В более специальном смысле вопрос о рациональном выборе ценностной установки может быть переформулирован в виде второй основной систематической проблемы, возникающей в связи с построениями Толстого и Вебера, а именно: можно ли обосновать не просто выбор научного призвания как особой ценностной системы, а аргументировать в пользу существования институциональной рамки существования науки как профессии в форме университета? Иными словами, можно ли предъявить обществу за пределами научного института аргументы в пользу существования этого института? И здесь, как ни странно, позиции Вебера и раннего Толстого меняются. Причем позиция Толстого представляется мне даже более актуальной, чем позиция Вебера.

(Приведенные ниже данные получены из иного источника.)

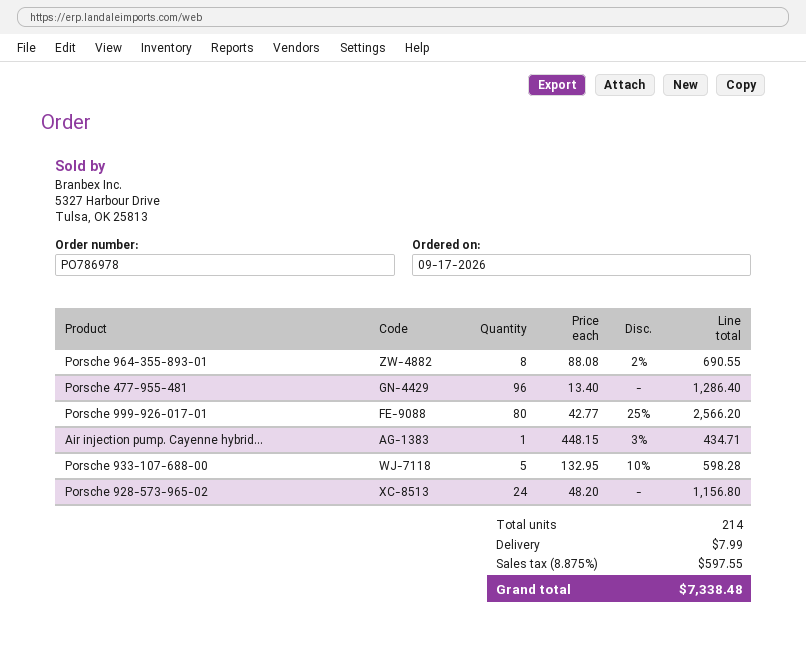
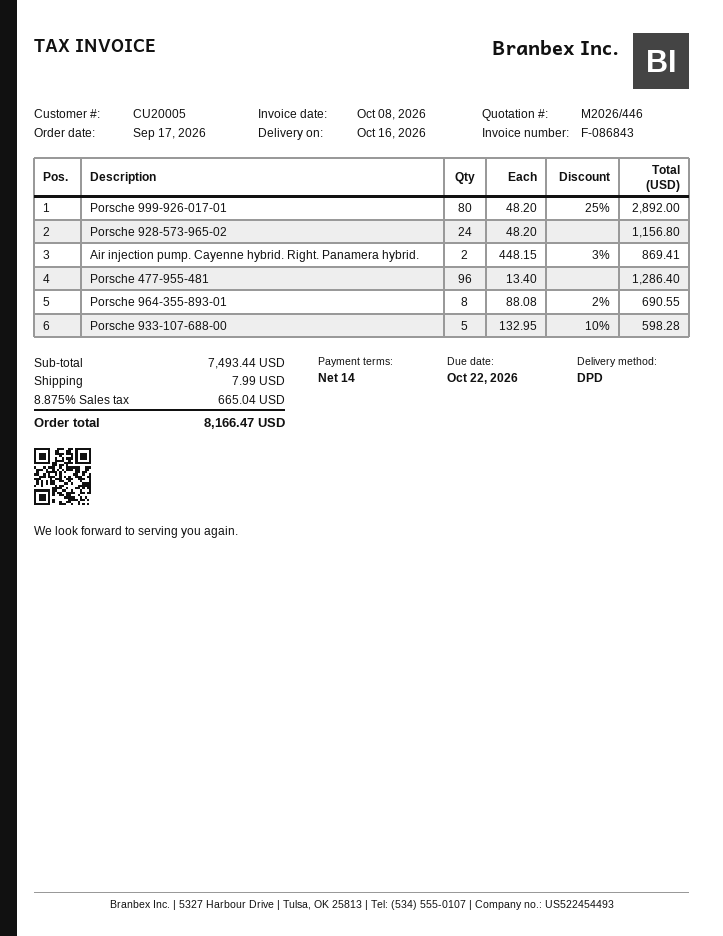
Porsche 999-926-017-01: 80 x 42.77 - 25% = 2566.20 -> 80 x 48.20 - 25% = 2892.00
Air injection pump. Cayenne hybrid...: 1 x 448.15 - 3% = 434.71 -> 2 x 448.15 - 3% = 869.41
tax: 8.875% = 597.55 -> 8.875% = 665.04
total: 7338.48 -> 8166.47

Для Вебера существование университета гарантировано: даже изменяясь внутренне и внешне, что констатирует Вебер в начале своего доклада, университет (как основное место пребывания наука) сохраняет гарантии своему существования, поскольку эта гарантии дает ему потребность современного общества в «техническом овладении жизнью». Положение университета надежно, хотя действенность его ценностной системы и ограничено его институциональными рамками. Тезис о политической нейтрализации науку Вебера, кстати сказать, сформулирован именно в тот исторический момент, когда мир вступает в эпоху великого политического противостояния, разрушившего единое научное пространство, которое мы все еще находим в XIX веке. Для самосохранения науки как института в этой новой ситуации была жизненно важно показать, что она является ценностно-нейтральным предприятием по отношению к идеологическим и политическим столкновениям. И на всем протяжении XX в. мы можем наблюдать, как наука, особенно гуманитарная, время от времени осуществляет процедуру собственной ценностной нейтрализации. Приведу такой пример: австрийский неопоизитивизм был ценностно весьма ангажированным направлением, многие из его основных представителей, например, были энергичными сторонниками социализма. Шлик писал работы об этике в духе «философии жизни». Но когда неопоизитивисты переместились в США, им пришлось также осуществить процедуру ценностной самонейтрализации, поскольку в противном случае их направление просто не сохранилось бы в эпоху маккартизма: нужно был показать, говоря словами Куайна, что «We are all scientists here», т.е. не имеем никакого отношения к политике и столкновениям ценностных систем. Эта процедура, собственно, и сформировала аналитическую философию в том виде, как она существует до сих пор. В этом она, кстати, радикально отличается от того американского стиля философствования, который представлял Джон Дьюи, и который стремился возродить Ричард Рорти, используя самые разные инструменты критики.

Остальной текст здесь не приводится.